ATLANTA (AP) — On her way to work, Ira Curry heard on the radio that one of the winning lottery ticket numbers was her family's lucky No. 7. She called home, her daughter checked the ticket and in an instant, Curry was a multi-millionaire.
Curry came forward Wednesday to collect half of the $636 million Mega Millions jackpot, the second largest in U.S. history. She'll take the lump sum of about $120 million after taxes, which will be given to her in about a week or two. The other winning ticket was sold in San Jose, Calif. The winner there has one year to come forward.
Curry, her husband and other family members came to the lottery headquarters in Atlanta to claim the prize, surprising officials who thought the winner may take some time to get their affairs in order. Alford said Curry bought just one ticket and chose the numbers based on relatives' birthdays and the lucky 7.
"She said she was just in a state of disbelief," Georgia Lottery chief executive Debbie Alford said.
It wasn't clear whether she ever made it to work Wednesday. On Thursday, Aspen Insurance said in an emailed statement that Curry is still an employee there, working as a vice president in the property department at the Atlanta office.
"Ira is a valued long-term employee with Aspen, and the entire Aspen team is thrilled for her and her family," Mario Vitale, chief executive officer, said in the statement. "It could not have happened to a nicer person, and we are excited for her good fortune."
Curry, of Stone Mountain, lives in a neighborhood of brick and stucco houses with manicured lawns about 10 miles east of Atlanta. Her home is two stories with a two-car garage and a basketball goal in the driveway.

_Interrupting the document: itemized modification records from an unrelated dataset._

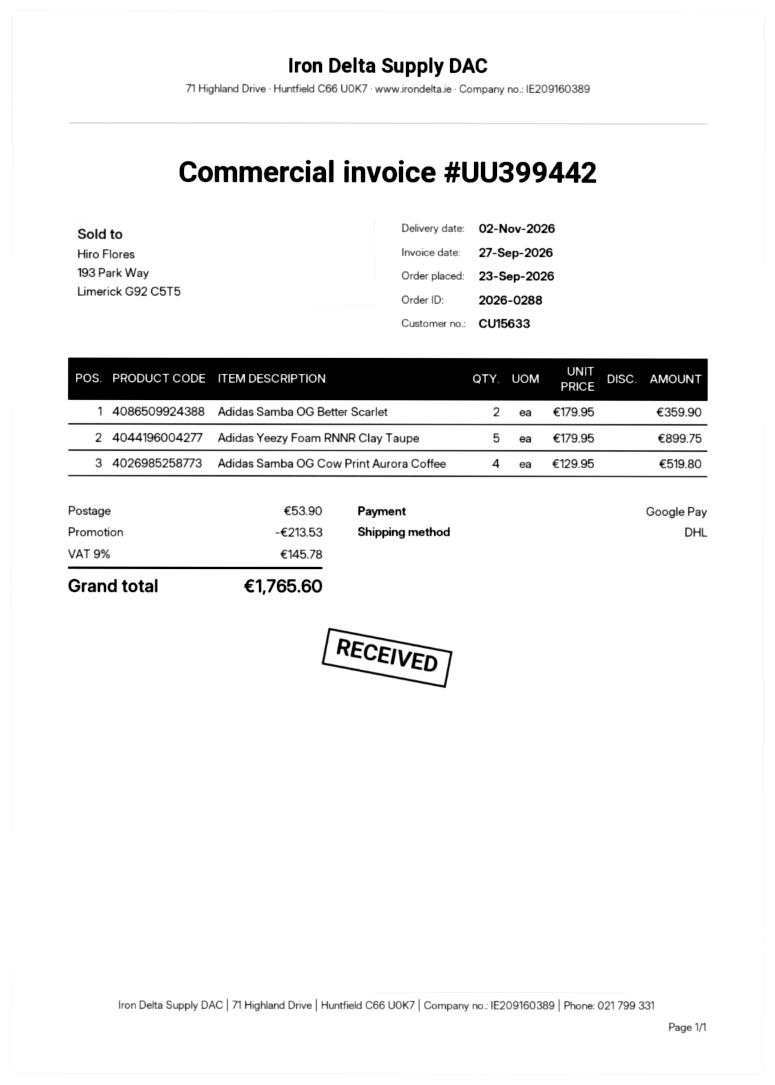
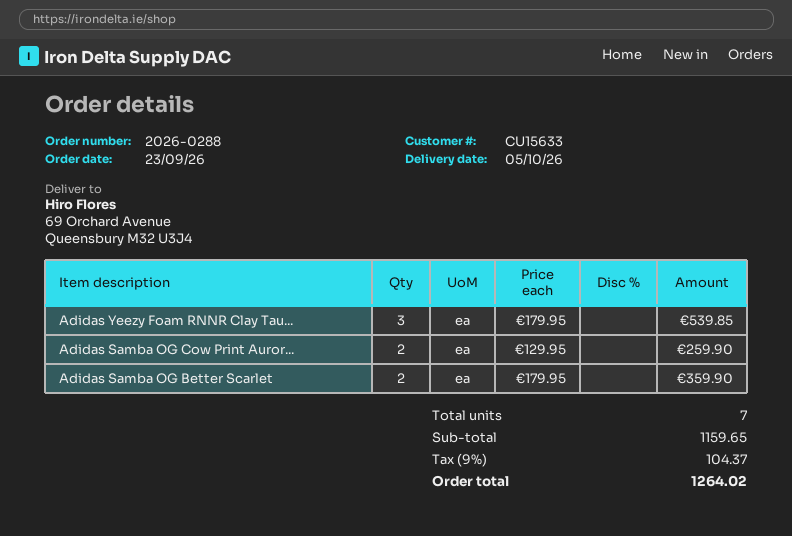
delivery date: 2026-11-02 -> 2026-10-05
Adidas Yeezy Foam RNNR Clay Taupe: 5 x 179.95 = 899.75 -> 3 x 179.95 = 539.85
Adidas Samba OG Cow Print Aurora Coffee: 4 x 129.95 = 519.80 -> 2 x 129.95 = 259.90
discount: 213.53 -> none
shipping: 53.90 -> none
tax: 9% = 145.78 -> 9% = 104.37
total: 1765.60 -> 1264.02

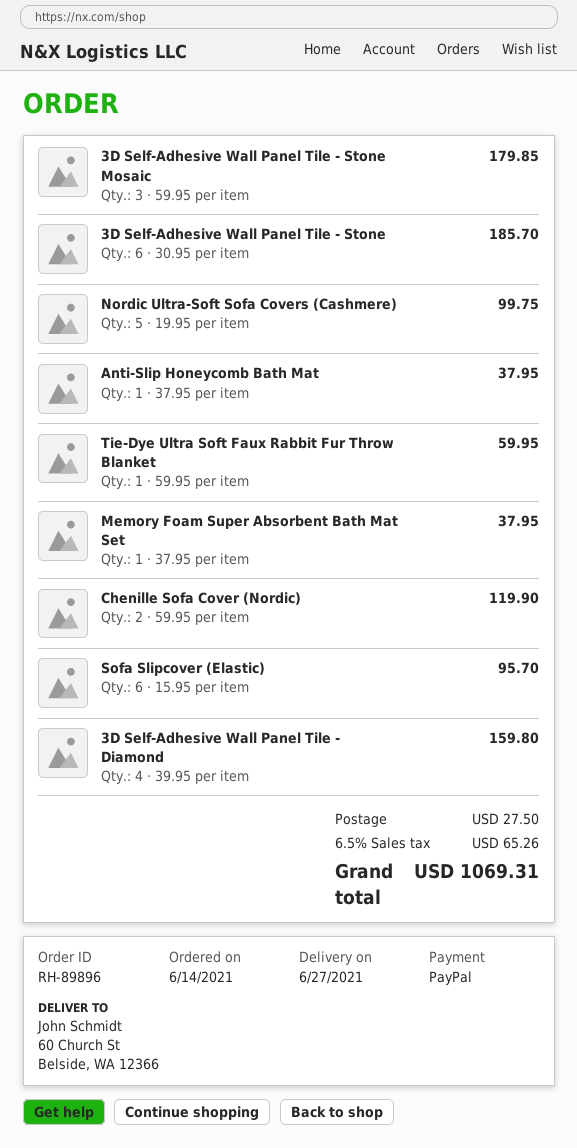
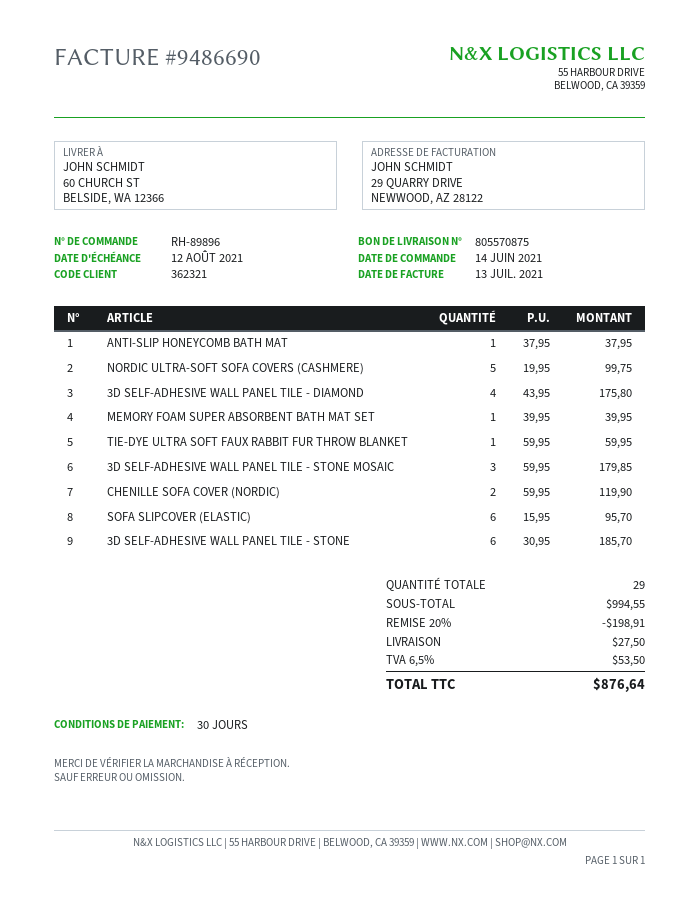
Memory Foam Super Absorbent Bath Mat Set: 1 x 37.95 = 37.95 -> 1 x 39.95 = 39.95
3D Self-Adhesive Wall Panel Tile - Diamond: 4 x 39.95 = 159.80 -> 4 x 43.95 = 175.80
discount: none -> 20% = 198.91
tax: 6.5% = 65.26 -> 6.5% = 53.50
total: 1069.31 -> 876.64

Much about her remains unknown. A Facebook page that appeared to be hers was taken down soon after her name was announced, and lottery officials would not give out her age or other information.
She didn't attend the news conference, and someone who answered her home phone Wednesday said the family didn't want any publicity and hung up. A man who answered the door said the same thing.
On Thursday, it didn't appear anyone was home, though several visitors and journalists were trying to reach Curry and her family. Some left packages, and other deliveries were made.
Ron White pulled up to the house in his BMW. He identified himself as a wealth manager but did not give his employer, and left an envelope at Curry's door. He said was there on the business of financial advice.